The 3 months correlation between Goldman and Strats is -0.03. Overlapping area represents the amount of risk that can be diversified away by holding Goldman Sachs Capital and Strats Trust Cellular in the same portfolio, assuming nothing else is changed. The correlation between historical prices or returns on Strats Trust Cellular and Goldman Sachs is a relative statistical measure of the degree to which these equity instruments tend to move together. The correlation coefficient measures the extent to which returns on Goldman Sachs Capital are associated (or correlated) with Strats Trust. Values of the correlation coefficient range from -1 to +1, where. The correlation of zero (0) is possible when the price movement of Strats Trust Cellular has no effect on the direction of Goldman Sachs i.e., Goldman Sachs and Strats Trust go up and down completely randomly.
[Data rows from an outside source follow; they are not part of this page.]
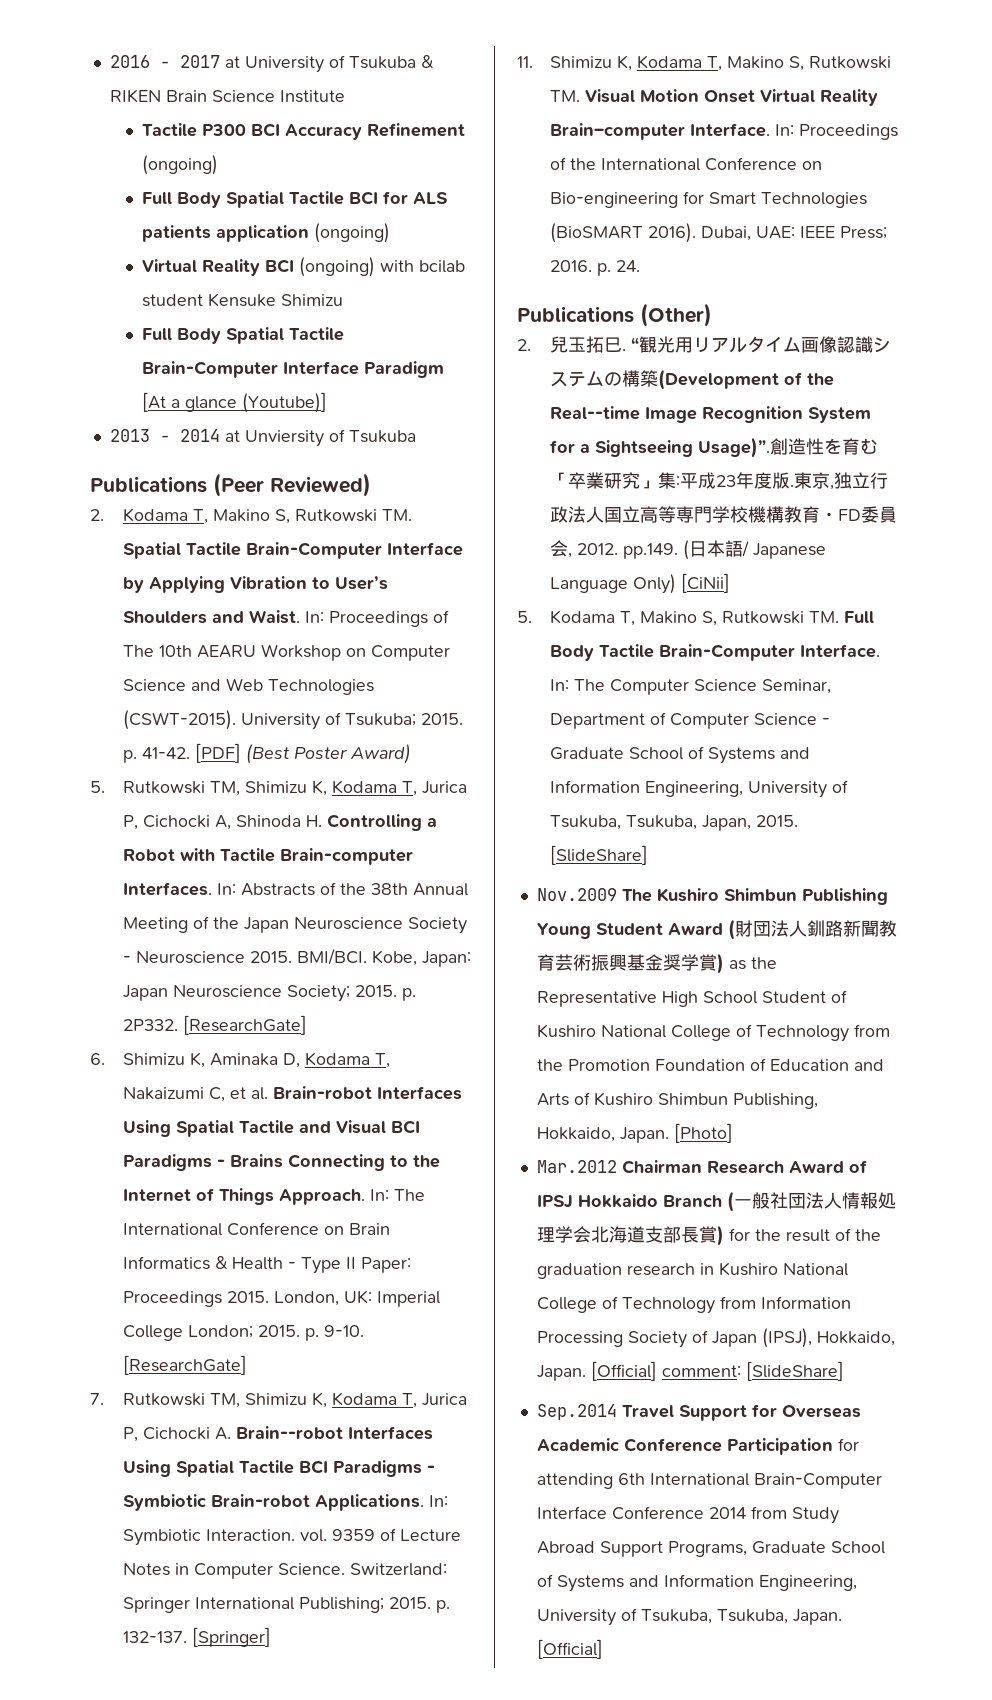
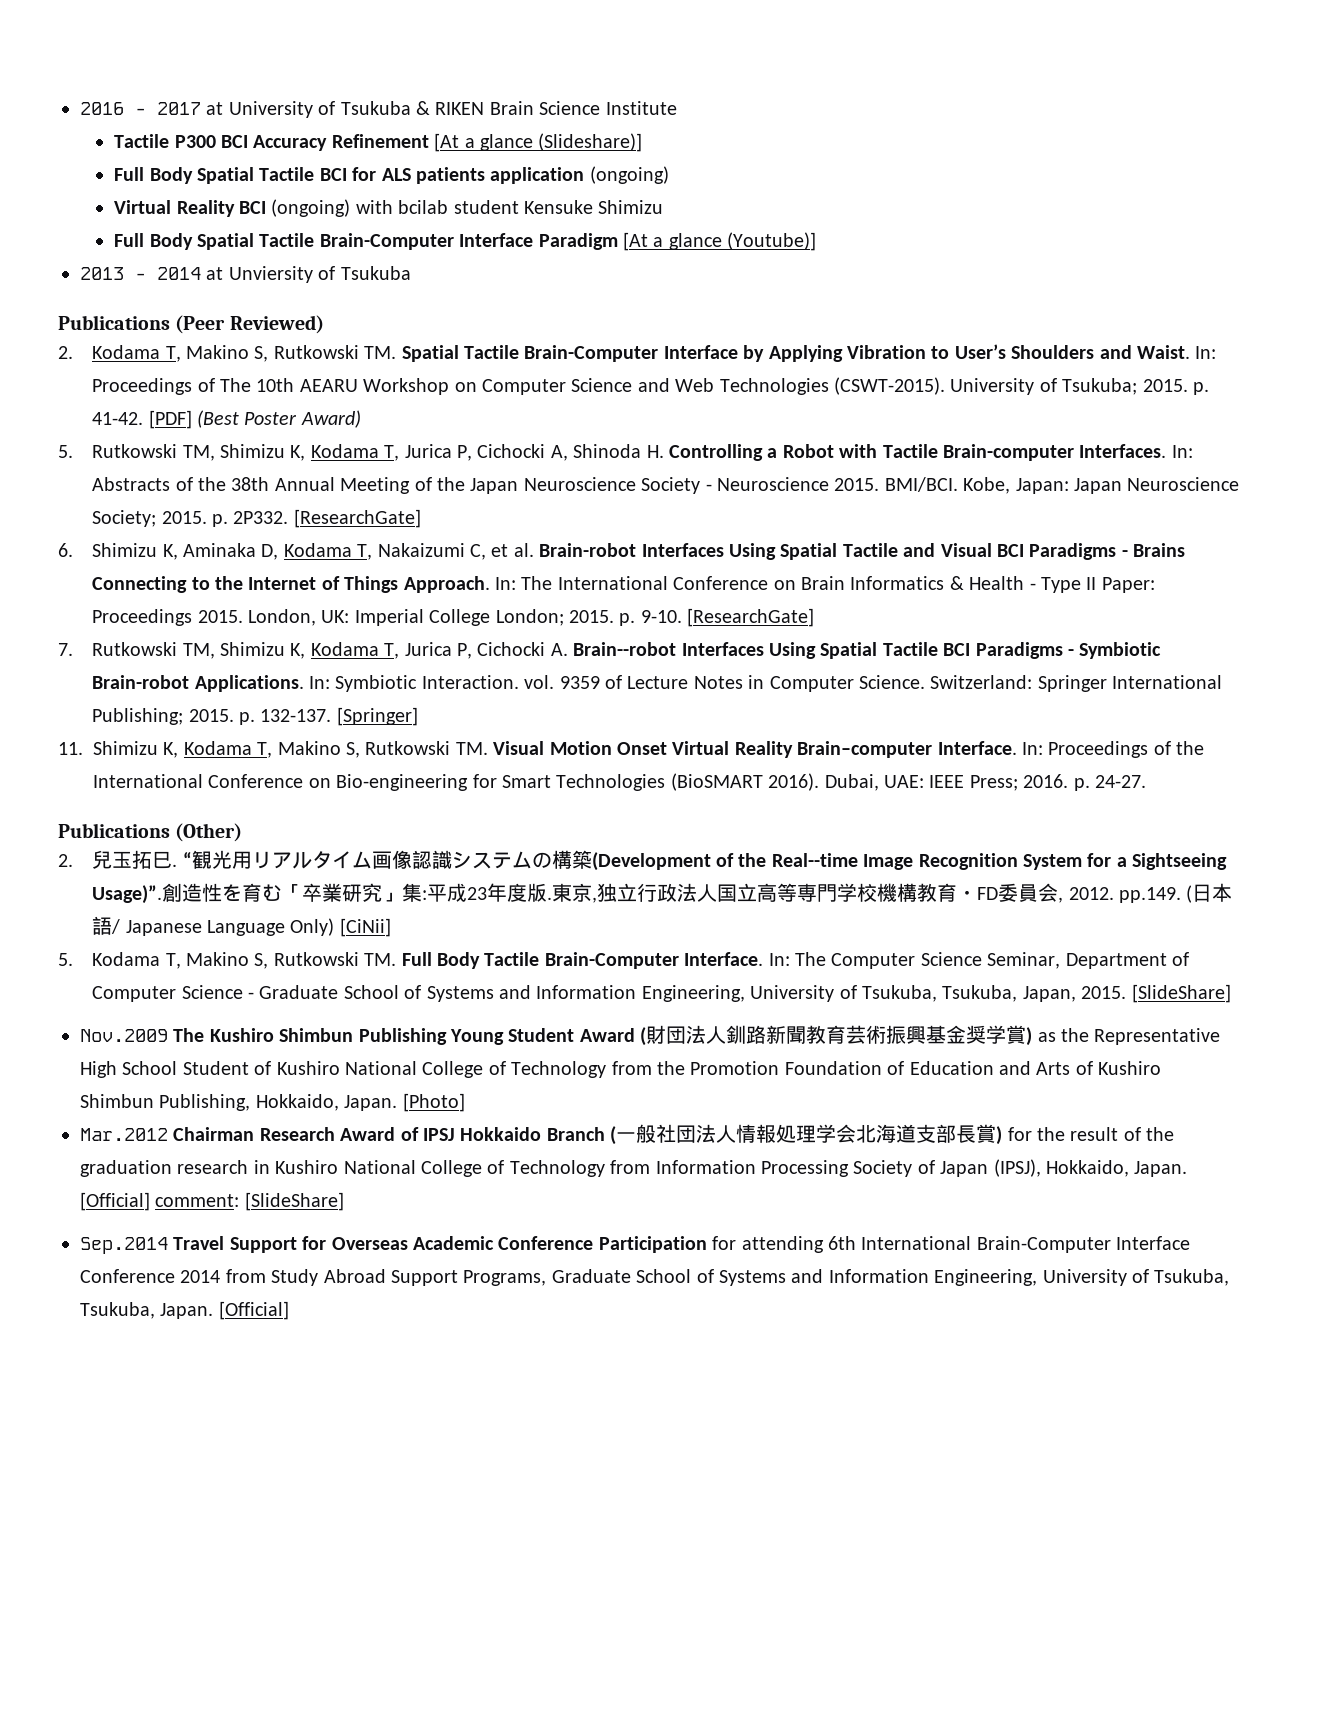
[142,155,219,175] (ongoing) -> [434,133,643,152] [At a glance (Slideshare)]
[615,260,640,272] 24. -> [1094,775,1146,788] 24-27.

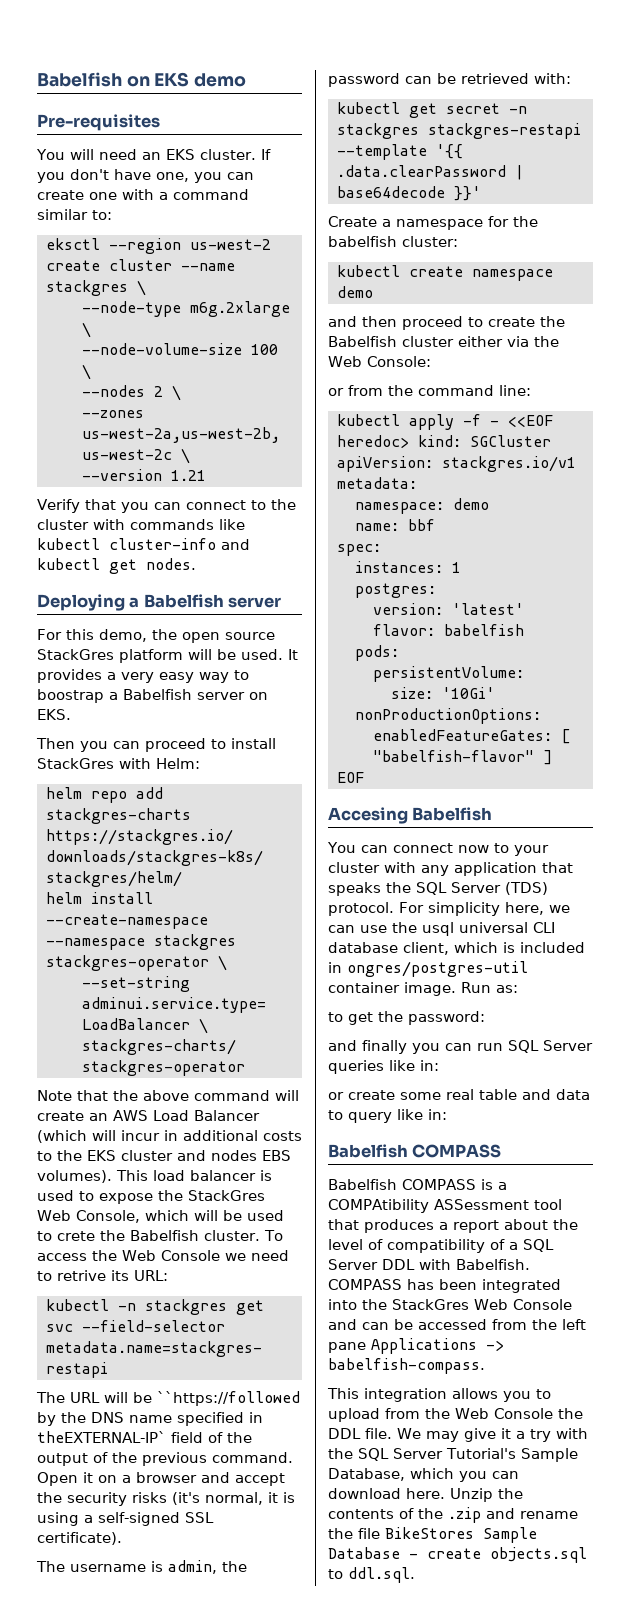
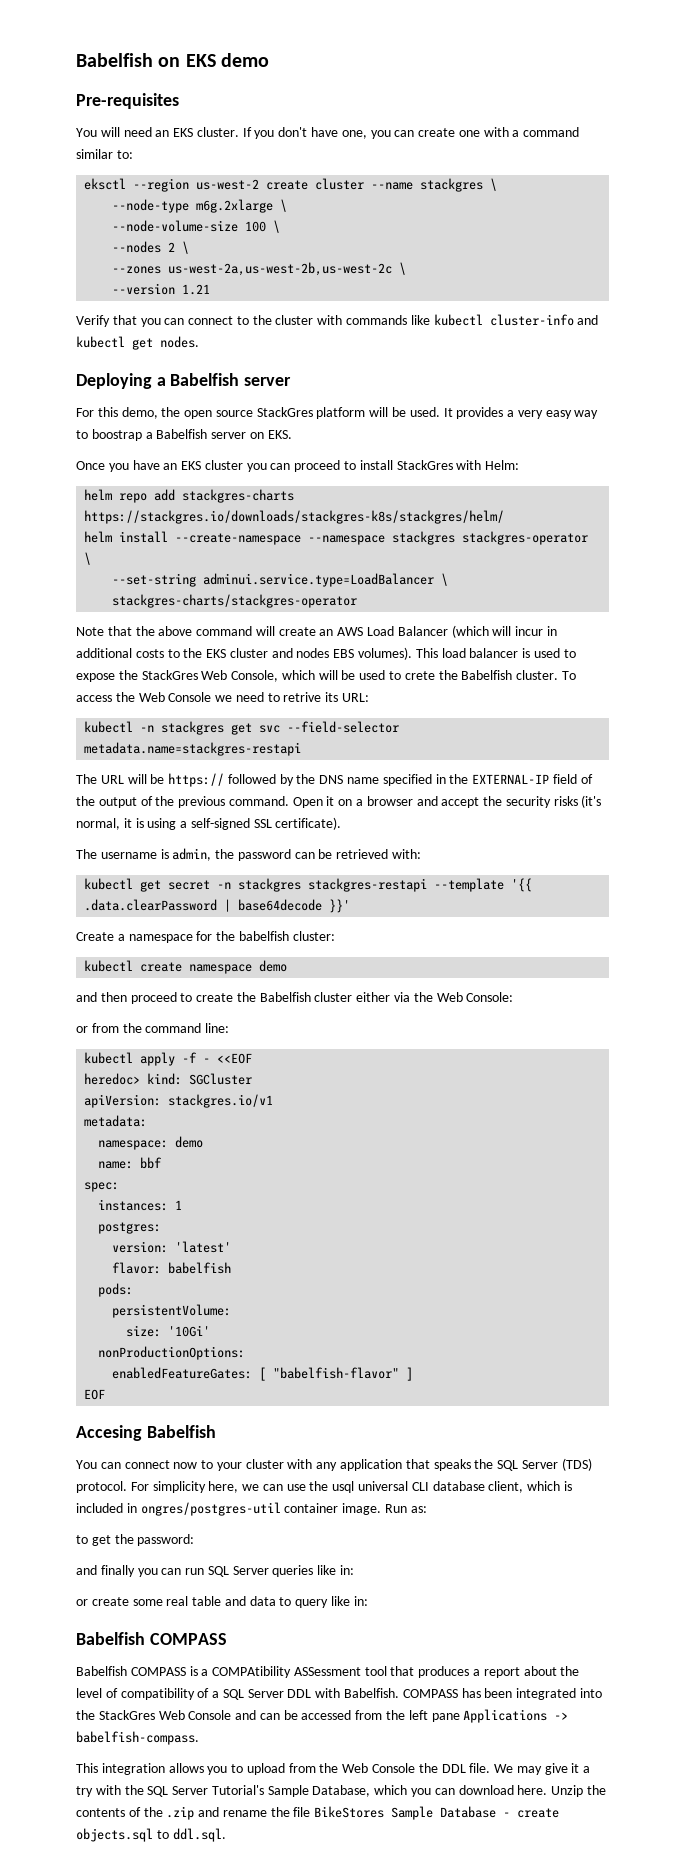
[36,738,75,749] Then -> [76,460,243,472] Once you have an EKS cluster
[157,1391,300,1406] ``https://followed -> [168,773,276,787] https:// followed
[37,1431,166,1443] theEXTERNAL-IP` -> [449,774,550,784] the EXTERNAL-IP

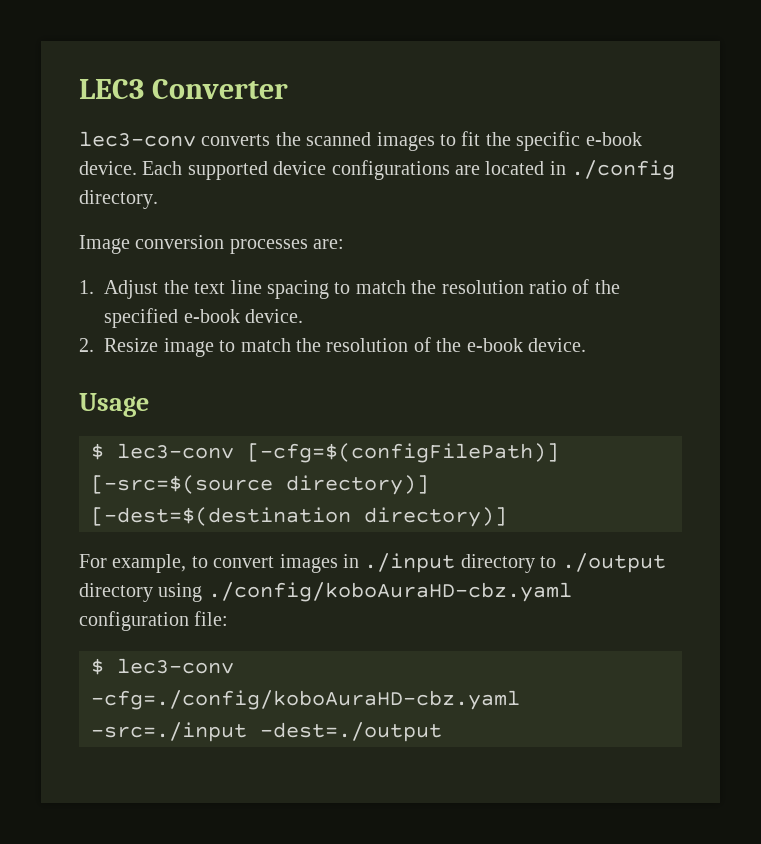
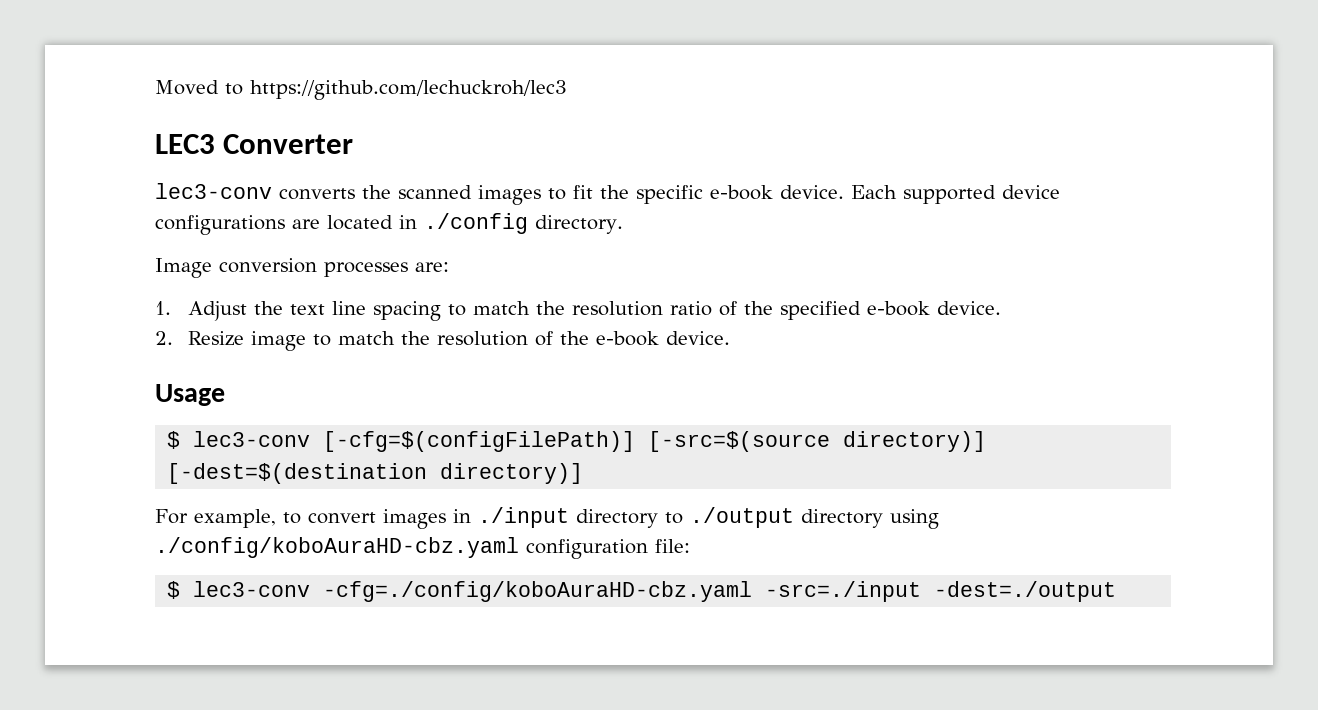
(79, 89) none -> [155,80,567,100] Moved to https://github.com/lechuckroh/lec3 //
Pair Corralation between Goldman Sachs and Strats Trust

Considering the 90-day investment horizon Goldman Sachs is expected to generate 1.46 times less return on investment than Strats Trust. In addition to that, Goldman Sachs is 1.45 times more volatile than Strats Trust Cellular. It trades about 0.03 of its total potential returns per unit of risk. Strats Trust Cellular is currently generating about 0.06 per unit of volatility. If you would invest  817.00  in Strats Trust Cellular on December 5, 2024 and sell it today you would earn a total of  130.00  from holding Strats Trust Cellular or generate 15.91% return on investment over 90 days.
Time Period3 Months [change]
DirectionMoves Against 
StrengthInsignificant
Accuracy93.1%
ValuesDaily Returns

Goldman Sachs Capital  vs.  Strats Trust Cellular

 Performance 
       Timeline  
Goldman Sachs Capital 

Risk-Adjusted Performance

Weak

 
Weak
 
Strong
Compared to the overall equity markets, risk-adjusted returns on investments in Goldman Sachs Capital are ranked lower than 1 (%) of all global equities and portfolios over the last 90 days. Despite quite persistent fundamental drivers, Goldman Sachs is not utilizing all of its potentials. The recent stock price mess, may contribute to short-term losses for the institutional investors.
Strats Trust Cellular 

Risk-Adjusted Performance

Very Weak

 
Weak
 
Strong
Over the last 90 days Strats Trust Cellular has generated negative risk-adjusted returns adding no value to investors with long positions. Despite fairly strong forward-looking indicators, Strats Trust is not utilizing all of its potentials. The newest stock price confusion, may contribute to short-horizon losses for the traders.

Goldman Sachs and Strats Trust Volatility Contrast

   Predicted Return Density   
       Returns  

Pair Trading with Goldman Sachs and Strats Trust

The main advantage of trading using opposite Goldman Sachs and Strats Trust positions is that it hedges away some unsystematic risk. Because of two separate transactions, even if Goldman Sachs position performs unexpectedly, Strats Trust can make up some of the losses. Pair trading also minimizes risk from directional movements in the market. For example, if an entire industry or sector drops because of unexpected headlines, the short position in Strats Trust will offset losses from the drop in Strats Trust's long position.
The idea behind Goldman Sachs Capital and Strats Trust Cellular pairs trading is to make the combined position market-neutral, meaning the overall market's direction will not affect its win or loss (or potential downside or upside). This can be achieved by designing a pairs trade with two highly correlated stocks or equities that operate in a similar space or sector, making it possible to obtain profits through simple and relatively low-risk investment.
Check out your portfolio center.
Note that this page's information should be used as a complementary analysis to find the right mix of equity instruments to add to your existing portfolios or create a brand new portfolio. You can also try the Portfolio Optimization module to compute new portfolio that will generate highest expected return given your specified tolerance for risk.